Becoming financially independent requires hard work and a healthy attitude towards money, but also a degree of privilege. When participating on this subreddit, please be mindful of the ways in which you are lucky. XKCD relevant to current news about the stock market. Also did I mention science? Actively researching and putting effort is sure to loose my money, but if I just mindlessly throw money at Vanguards, I'll be focking rich.
Wonder how has noone ever thought of it. That's not my reading of that sub. Yeah it's a pretty reasonable place, though they do pretty heavily preach Vanguard funds, which doesn't seem to be the worst thing in the world. Hey, if someone has a better idea with better historical performance and that's as easy to use as a total market index fund with negligible expenses, I'd love to hear about.
Yeah it's a very solid, set it and forget it type strategy. Not too much risk, with a decent consistent return. The only better option than Vanguard is the funds offered in the TSP, but only Federal employees have access to those. I might be a federal employee soon, where should I start researching about which of these exclusive funds are awesome? And also how to understand why they're awesome because I'm not very well informed about that type of thing currently.

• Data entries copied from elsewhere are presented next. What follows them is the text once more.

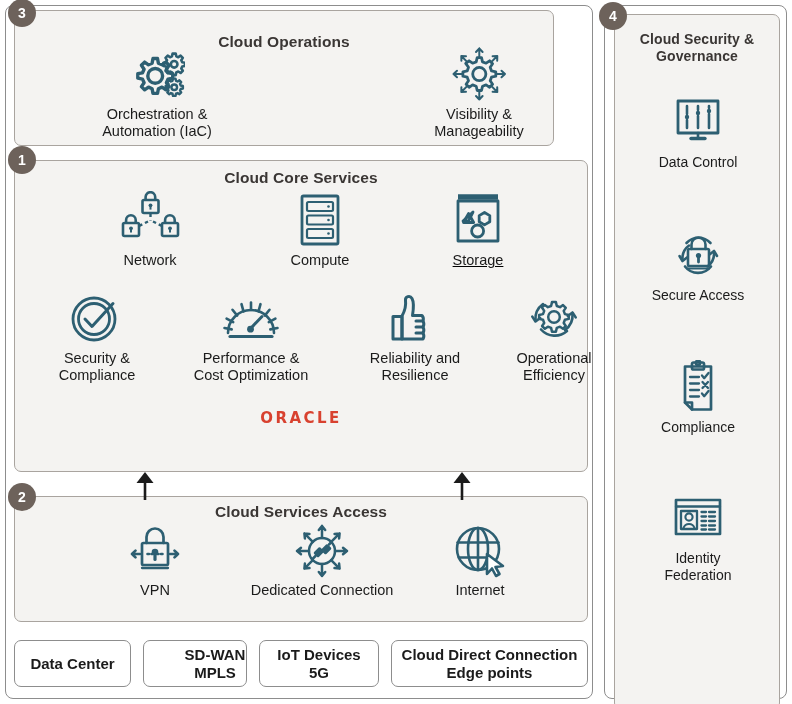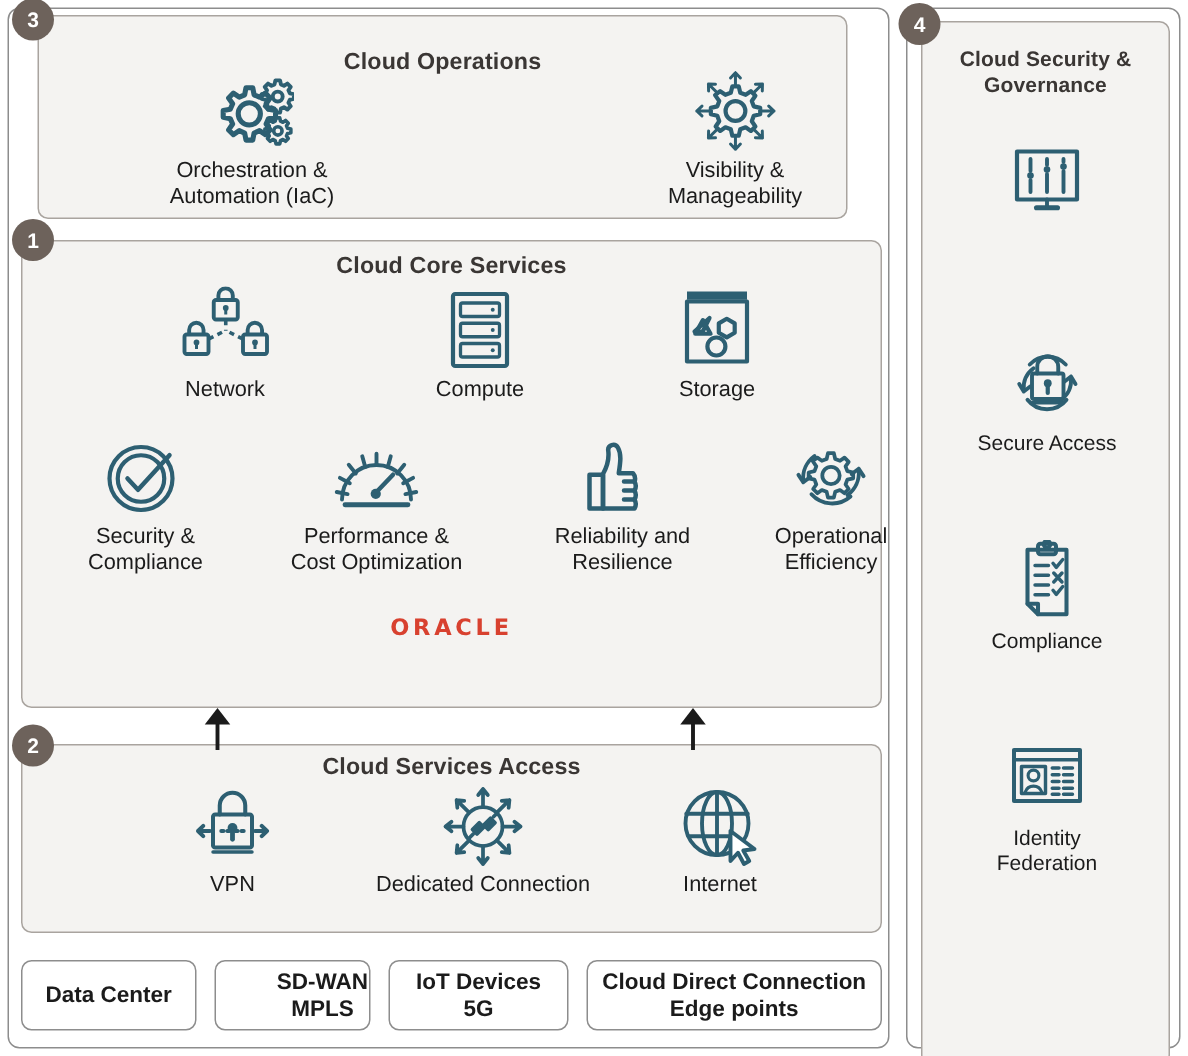"Cloud Operations" #panel-ops { left: 25px -> 14px }
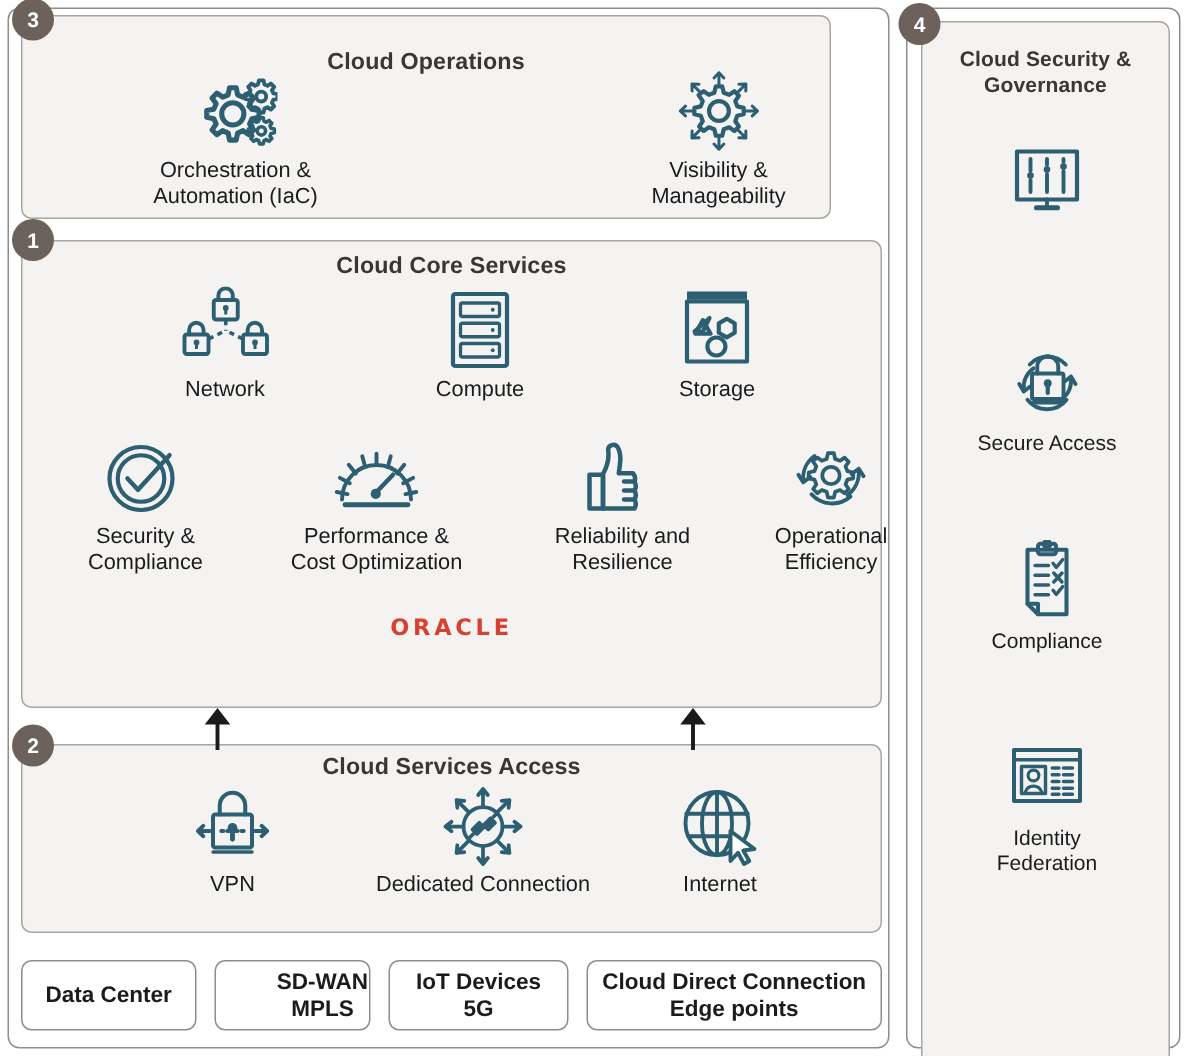"Data Control" div.caption { html: none -> <div>Data Control</div> }
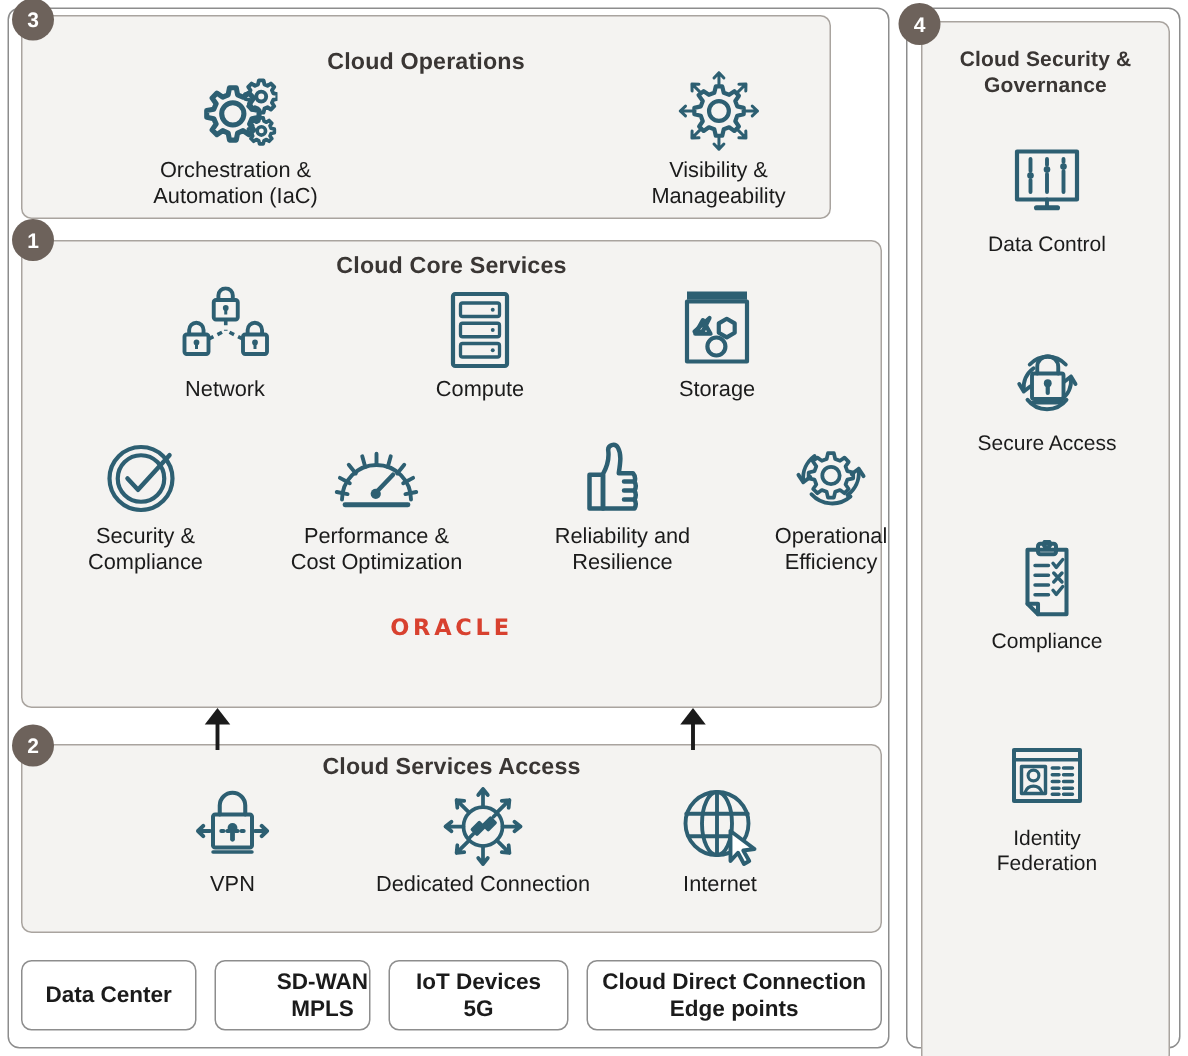"Storage" div.item { text-decoration: none -> underline }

You can go to tsp. The expense ratios are the lowest you will find anywhere. TSP investors also get access to the G Fund, which is as close to a free lunch as you will get. On the page for each fund there is a performance page, and the TSP funds almost always outperform their benchmark. I mean, lots of people have thought of it.
More importantly lots of people do it , and it still works. Unlike a trading strategy which tends to not work as soon as you circulate it widely. And fock it, I can't be bothered with the fact that the gerundive "putting" requires a preposition I'll just smite ye wall with any old spattery grammatikal shite I can yank forth from me bum, and see what sticketh thereupon.
And lo, the last wench what dared address me thusly, I did thrust my foot atwixt her buttocks and up her nether eye, and by God's wounds, I brake it off and there it remained. I think finance is more about the players involved and the psychology behind each player.
People like to think it's purely about numbers when in fact that's just a small portion. Stocks are about numbers in the same way that poker is.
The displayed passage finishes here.